** DATA FOR THIS TASK **
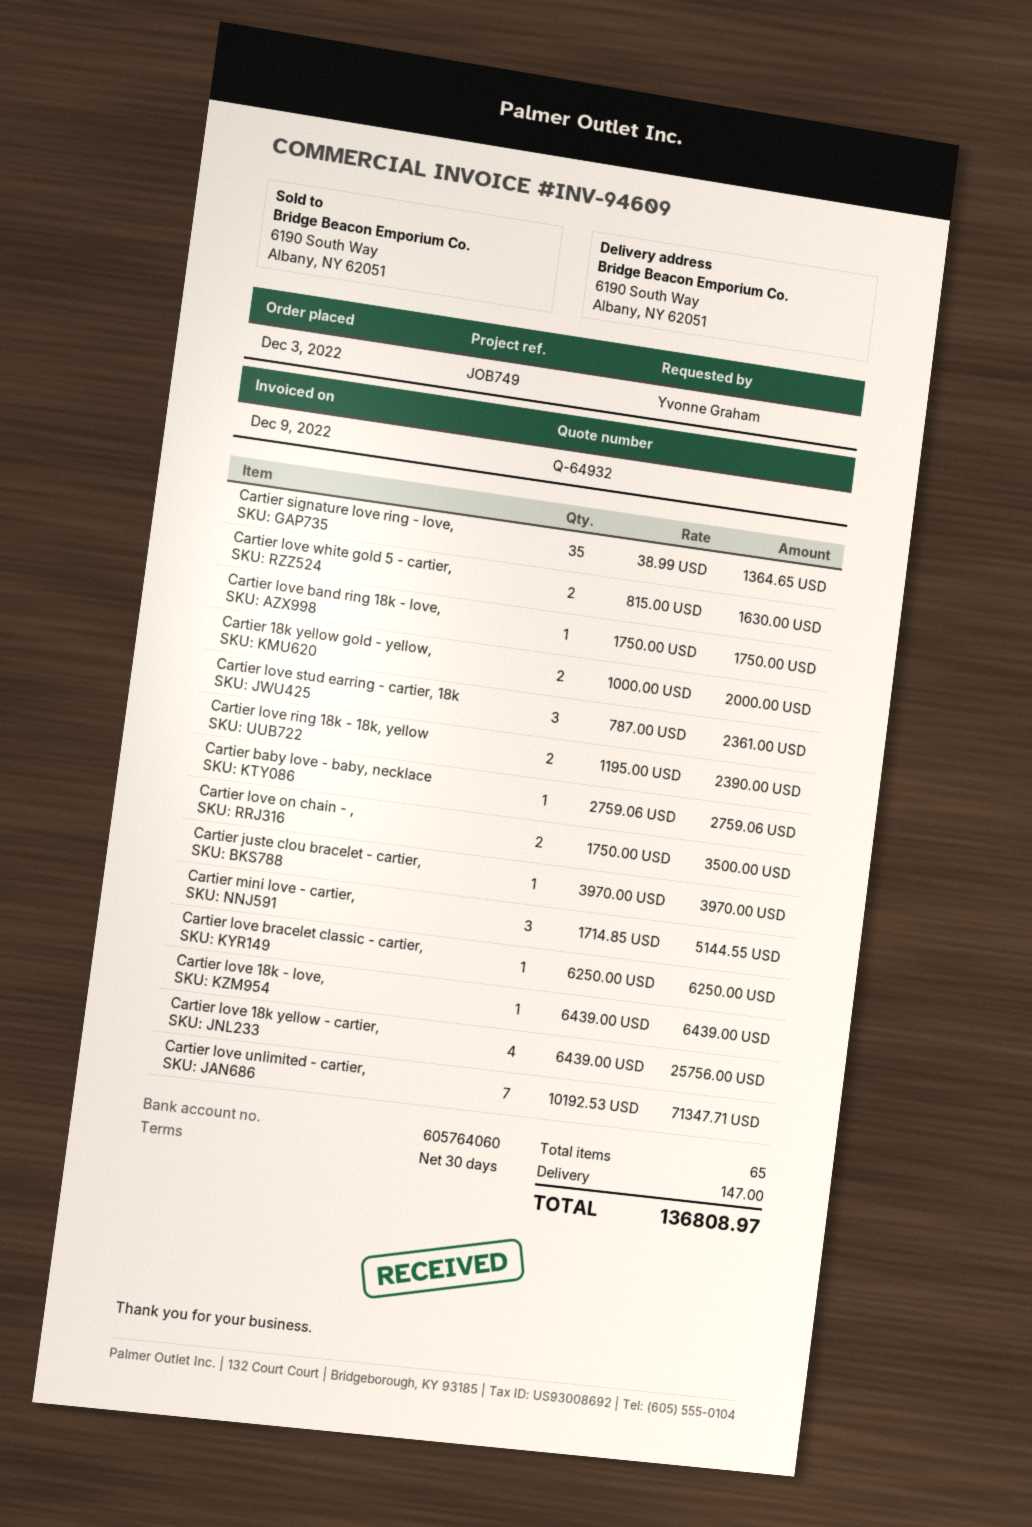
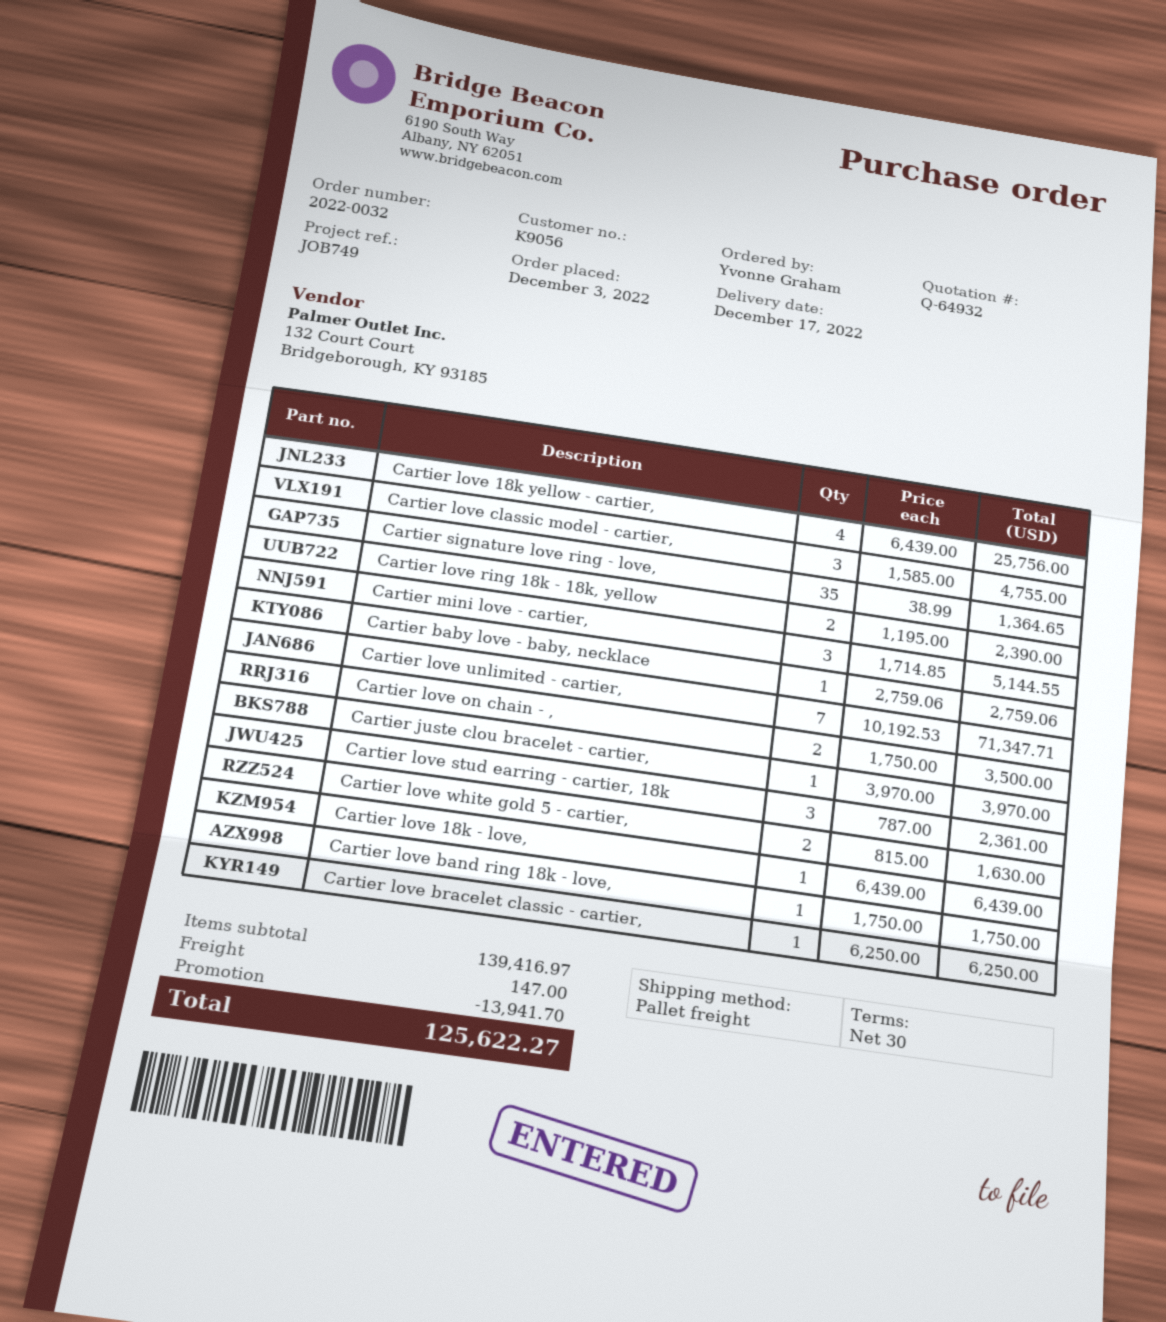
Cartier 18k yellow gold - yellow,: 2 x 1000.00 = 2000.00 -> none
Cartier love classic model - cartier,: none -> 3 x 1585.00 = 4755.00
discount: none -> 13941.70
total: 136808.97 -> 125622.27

--

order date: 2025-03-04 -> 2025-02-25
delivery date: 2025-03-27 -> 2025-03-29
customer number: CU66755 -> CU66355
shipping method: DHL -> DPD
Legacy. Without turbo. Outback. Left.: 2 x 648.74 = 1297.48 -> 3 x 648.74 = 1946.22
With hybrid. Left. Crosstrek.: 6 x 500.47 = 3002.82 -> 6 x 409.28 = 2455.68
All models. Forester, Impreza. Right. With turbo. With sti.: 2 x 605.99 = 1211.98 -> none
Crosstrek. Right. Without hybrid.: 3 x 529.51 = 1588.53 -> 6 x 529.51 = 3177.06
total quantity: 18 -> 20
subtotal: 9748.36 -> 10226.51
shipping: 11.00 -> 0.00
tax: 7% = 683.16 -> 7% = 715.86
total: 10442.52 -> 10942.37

** EXERCISE DESCRIPTION **
From the data above, output only the lines between the line containing "Cartier 18k yellow" and the line containing "total: 136808.97 -> 125622.27", inclusive, exactly as written.

** EXERCISE RESPONSE **
Cartier 18k yellow gold - yellow,: 2 x 1000.00 = 2000.00 -> none
Cartier love classic model - cartier,: none -> 3 x 1585.00 = 4755.00
discount: none -> 13941.70
total: 136808.97 -> 125622.27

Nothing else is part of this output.